Charline Lafayolle De La Bruyère,Pierre-Jean Souquet,Julien Péron,Michaël Duruisseaux,Thibaut Reverdy,Stéphane Dalle,Denis Maillet,Madeleine Maugeais,Gulsum Sahin,Amélie Boespflug,Lize Kiakouama-Maleka,Pauline Corbaux

doi:10.3390/cancers13102365

Abstract

Simple SummaryImmunotherapy has modified our clinical practices for the treatment of various solid cancers. Many studies have been done but it remains unclear whether adverse events induced by immunotherapy and the corticoids used for their management could impact long-term outcomes in patients treated by immunotherapy. A data collection of 828 patients was made to assess the impact of adverse events, immunotherapy interruption and the use of corticoids in long-term outcomes.
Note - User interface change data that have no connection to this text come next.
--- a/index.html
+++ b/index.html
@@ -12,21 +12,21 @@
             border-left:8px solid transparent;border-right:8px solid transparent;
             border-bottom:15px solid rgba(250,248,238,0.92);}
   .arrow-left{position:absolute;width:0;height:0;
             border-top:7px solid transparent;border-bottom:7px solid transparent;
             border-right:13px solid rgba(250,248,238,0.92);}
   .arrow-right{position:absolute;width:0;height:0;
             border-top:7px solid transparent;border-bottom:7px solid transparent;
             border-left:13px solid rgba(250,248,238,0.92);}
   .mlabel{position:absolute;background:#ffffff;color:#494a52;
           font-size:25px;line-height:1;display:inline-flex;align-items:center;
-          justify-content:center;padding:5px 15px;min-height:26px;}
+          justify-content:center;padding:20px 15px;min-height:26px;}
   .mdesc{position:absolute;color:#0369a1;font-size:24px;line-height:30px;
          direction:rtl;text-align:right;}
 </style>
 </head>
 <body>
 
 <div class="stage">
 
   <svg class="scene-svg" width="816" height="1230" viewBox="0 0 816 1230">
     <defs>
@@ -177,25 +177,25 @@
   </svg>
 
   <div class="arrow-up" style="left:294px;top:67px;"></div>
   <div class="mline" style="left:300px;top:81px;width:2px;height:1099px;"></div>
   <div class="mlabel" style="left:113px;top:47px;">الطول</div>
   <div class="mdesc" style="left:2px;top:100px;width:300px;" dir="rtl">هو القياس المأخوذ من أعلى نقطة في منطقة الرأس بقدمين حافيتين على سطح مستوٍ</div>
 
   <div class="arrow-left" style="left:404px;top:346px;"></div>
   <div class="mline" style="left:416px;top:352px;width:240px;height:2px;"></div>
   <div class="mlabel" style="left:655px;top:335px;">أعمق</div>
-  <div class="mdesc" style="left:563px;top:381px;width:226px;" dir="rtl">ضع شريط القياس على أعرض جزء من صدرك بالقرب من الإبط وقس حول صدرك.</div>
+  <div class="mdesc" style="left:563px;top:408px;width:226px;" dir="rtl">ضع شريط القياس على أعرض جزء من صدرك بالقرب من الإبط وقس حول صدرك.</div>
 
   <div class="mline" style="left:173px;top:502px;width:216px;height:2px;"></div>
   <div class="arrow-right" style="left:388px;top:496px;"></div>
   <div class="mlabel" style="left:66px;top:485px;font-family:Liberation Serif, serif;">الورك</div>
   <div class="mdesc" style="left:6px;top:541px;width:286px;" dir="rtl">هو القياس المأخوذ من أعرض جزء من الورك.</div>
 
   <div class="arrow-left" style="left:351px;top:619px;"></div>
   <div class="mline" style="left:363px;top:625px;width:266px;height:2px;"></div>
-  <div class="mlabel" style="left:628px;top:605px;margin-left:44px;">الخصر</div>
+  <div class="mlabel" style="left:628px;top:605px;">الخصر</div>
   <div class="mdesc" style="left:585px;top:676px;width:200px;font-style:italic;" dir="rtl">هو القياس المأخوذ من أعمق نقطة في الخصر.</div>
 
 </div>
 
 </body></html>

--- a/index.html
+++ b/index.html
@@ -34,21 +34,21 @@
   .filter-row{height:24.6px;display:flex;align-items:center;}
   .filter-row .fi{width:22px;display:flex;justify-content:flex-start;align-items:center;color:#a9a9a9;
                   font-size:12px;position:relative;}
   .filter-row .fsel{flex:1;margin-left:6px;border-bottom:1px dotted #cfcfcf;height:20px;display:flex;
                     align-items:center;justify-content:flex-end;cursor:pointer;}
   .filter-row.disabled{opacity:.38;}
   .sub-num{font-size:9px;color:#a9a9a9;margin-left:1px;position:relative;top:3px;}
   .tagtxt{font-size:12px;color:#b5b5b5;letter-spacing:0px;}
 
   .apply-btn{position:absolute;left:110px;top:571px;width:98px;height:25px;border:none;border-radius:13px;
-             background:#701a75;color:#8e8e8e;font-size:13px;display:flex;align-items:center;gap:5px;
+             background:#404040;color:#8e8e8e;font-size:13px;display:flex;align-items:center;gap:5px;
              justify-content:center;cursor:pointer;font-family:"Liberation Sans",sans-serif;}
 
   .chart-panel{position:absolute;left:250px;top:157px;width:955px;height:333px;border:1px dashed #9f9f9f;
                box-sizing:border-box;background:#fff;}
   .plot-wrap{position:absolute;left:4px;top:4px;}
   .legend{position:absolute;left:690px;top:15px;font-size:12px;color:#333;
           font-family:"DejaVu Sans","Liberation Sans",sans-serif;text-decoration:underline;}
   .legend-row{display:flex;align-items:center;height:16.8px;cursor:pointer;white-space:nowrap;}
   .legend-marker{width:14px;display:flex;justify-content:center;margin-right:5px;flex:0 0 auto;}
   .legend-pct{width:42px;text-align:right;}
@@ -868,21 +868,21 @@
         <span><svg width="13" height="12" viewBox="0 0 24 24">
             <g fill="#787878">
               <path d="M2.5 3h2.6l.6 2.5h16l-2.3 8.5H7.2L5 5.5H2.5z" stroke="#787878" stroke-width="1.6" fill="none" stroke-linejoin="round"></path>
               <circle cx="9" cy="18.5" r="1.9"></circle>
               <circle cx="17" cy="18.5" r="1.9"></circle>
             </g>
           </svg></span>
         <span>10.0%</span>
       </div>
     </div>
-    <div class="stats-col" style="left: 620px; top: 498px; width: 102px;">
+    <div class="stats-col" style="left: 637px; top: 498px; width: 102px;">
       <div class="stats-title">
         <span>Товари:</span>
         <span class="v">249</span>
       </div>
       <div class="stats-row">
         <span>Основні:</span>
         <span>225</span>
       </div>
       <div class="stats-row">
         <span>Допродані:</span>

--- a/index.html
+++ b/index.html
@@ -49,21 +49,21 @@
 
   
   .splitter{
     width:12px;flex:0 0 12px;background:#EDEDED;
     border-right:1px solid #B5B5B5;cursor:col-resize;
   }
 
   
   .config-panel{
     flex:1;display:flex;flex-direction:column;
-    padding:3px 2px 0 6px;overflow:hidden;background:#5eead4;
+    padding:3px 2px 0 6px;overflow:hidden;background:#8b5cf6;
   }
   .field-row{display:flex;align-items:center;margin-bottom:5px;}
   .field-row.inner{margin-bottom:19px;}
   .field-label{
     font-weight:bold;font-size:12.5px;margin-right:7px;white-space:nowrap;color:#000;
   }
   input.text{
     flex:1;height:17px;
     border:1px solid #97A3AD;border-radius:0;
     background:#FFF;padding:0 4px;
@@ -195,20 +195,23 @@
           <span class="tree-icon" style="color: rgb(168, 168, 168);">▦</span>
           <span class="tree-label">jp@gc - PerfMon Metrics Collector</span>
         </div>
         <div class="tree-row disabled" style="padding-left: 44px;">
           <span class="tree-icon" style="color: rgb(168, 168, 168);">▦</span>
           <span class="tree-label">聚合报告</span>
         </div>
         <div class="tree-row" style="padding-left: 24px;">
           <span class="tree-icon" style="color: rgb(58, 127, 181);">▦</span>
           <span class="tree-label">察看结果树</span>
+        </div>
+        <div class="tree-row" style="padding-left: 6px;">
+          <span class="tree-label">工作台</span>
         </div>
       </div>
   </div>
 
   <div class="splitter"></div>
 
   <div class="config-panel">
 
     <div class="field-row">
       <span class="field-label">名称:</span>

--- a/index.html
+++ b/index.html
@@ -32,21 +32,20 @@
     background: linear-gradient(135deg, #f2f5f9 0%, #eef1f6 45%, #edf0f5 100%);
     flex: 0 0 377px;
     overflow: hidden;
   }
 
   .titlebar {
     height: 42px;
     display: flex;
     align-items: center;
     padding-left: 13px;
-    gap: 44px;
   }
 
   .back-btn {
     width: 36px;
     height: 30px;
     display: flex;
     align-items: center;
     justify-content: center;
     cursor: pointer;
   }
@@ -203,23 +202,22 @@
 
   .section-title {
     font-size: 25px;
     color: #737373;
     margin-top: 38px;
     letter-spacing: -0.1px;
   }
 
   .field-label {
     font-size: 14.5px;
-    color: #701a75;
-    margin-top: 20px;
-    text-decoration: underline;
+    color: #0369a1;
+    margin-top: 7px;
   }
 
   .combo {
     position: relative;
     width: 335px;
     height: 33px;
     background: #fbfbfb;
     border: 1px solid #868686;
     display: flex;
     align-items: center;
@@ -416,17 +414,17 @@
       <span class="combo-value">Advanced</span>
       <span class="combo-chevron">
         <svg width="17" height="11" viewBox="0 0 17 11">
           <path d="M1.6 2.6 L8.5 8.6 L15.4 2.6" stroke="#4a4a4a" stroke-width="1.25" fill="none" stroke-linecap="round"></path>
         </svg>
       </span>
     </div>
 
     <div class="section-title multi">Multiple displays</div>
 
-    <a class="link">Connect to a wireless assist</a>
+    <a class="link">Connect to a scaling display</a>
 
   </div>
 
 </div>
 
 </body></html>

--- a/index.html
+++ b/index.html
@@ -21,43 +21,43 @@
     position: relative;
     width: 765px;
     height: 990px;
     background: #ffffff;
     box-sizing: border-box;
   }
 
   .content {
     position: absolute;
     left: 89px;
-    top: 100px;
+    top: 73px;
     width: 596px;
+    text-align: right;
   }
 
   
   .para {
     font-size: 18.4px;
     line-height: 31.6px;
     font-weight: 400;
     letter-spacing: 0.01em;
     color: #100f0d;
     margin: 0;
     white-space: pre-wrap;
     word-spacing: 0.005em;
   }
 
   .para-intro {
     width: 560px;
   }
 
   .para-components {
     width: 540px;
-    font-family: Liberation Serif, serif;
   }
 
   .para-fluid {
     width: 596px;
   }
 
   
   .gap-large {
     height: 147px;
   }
In this cohort, we did not find any association between adverse events and survival outcomes. However, corticoid use was associated with a significantly shorter time before disease progression. Immunotherapy interruption was associated with a significantly shorter time before progression and survival. The impact of severe adverse events related to immunotherapy reported in other studies might be explained by their management. The use of corticoids must be careful, and resuming immunotherapy after adverse events may be important for long-term prognosis and should be considered as often as possible.It remains unclear whether immune-related adverse events (irAEs) and glucocorticoid use could impact long-term outcomes in patients treated for solid tumors with immune checkpoint inhibitors (ICI). All patients treated with a single-agent ICI for any advanced cancer were included in this retrospective unicentric study. The objectives were to assess the impact of grade ≥3 irAEs, glucocorticoid use and the interruption of immunotherapy on progression-free survival (PFS) and overall survival (OS). In this 828-patient cohort, the first occurrence of grade ≥3 irAEs had no significant impact on PFS or OS. Glucocorticoid administration for the irAEs was associated with a significantly shorter PFS (adjusted HR 3.0; p = 0.00040) and a trend toward shorter OS. ICI interruption was associated with a significantly shorter PFS (adjusted HR 3.5; p < 0.00043) and shorter OS (HR 4.5; p = 0.0027). Glucocorticoid administration and ICI interruption were correlated. In our population of patients treated with single agent ICI, grade ≥3 irAEs did not impact long-term outcomes. However, the need for glucocorticoids and the interruption of immunotherapy resulted in poorer long-term outcomes. The impact of grade ≥3 irAEs reported in other studies might then be explained by the management of the irAEs.

Highlights

Immune checkpoint inhibitors (ICI) have successfully modified clinical practice for treatment of several solid malignancies [1]
36 patients received two separate lines of immunotherapy, all treated for a melanoma
All 84 single agent anti-cytotoxic T-lymphocyte antigen4 (CTLA-4) were prescribed for melanoma patients, with an ipilimumab dose of 3 mg/kg

Summary

Introduction

Immune checkpoint inhibitors (ICI) have successfully modified clinical practice for treatment of several solid malignancies [1]. IrAEs mainly involve the skin, endocrine glands (thyroid, pancreas, hypophysis), liver, lungs and gastro-intestinal tract, but can affect every organ [11,12]. With single agents, these events are frequent but mostly of low grade (symptomatic treatment allowing ICI pursuit) whereas grade ≥3 irAEs (requiring hospitalization due to interference with the basic activities of daily life) occur among less than 15% patients treated with an anti-PD(L)-1 and approximately 40% of patients treated with an anti-CTLA-4 [13]. This correlation was demonstrated with vitiligo-like depigmentation for patients treated with immunotherapy for melanoma [14,15] but results are conflicting for all other cases [16,17,18,19,20,21,22]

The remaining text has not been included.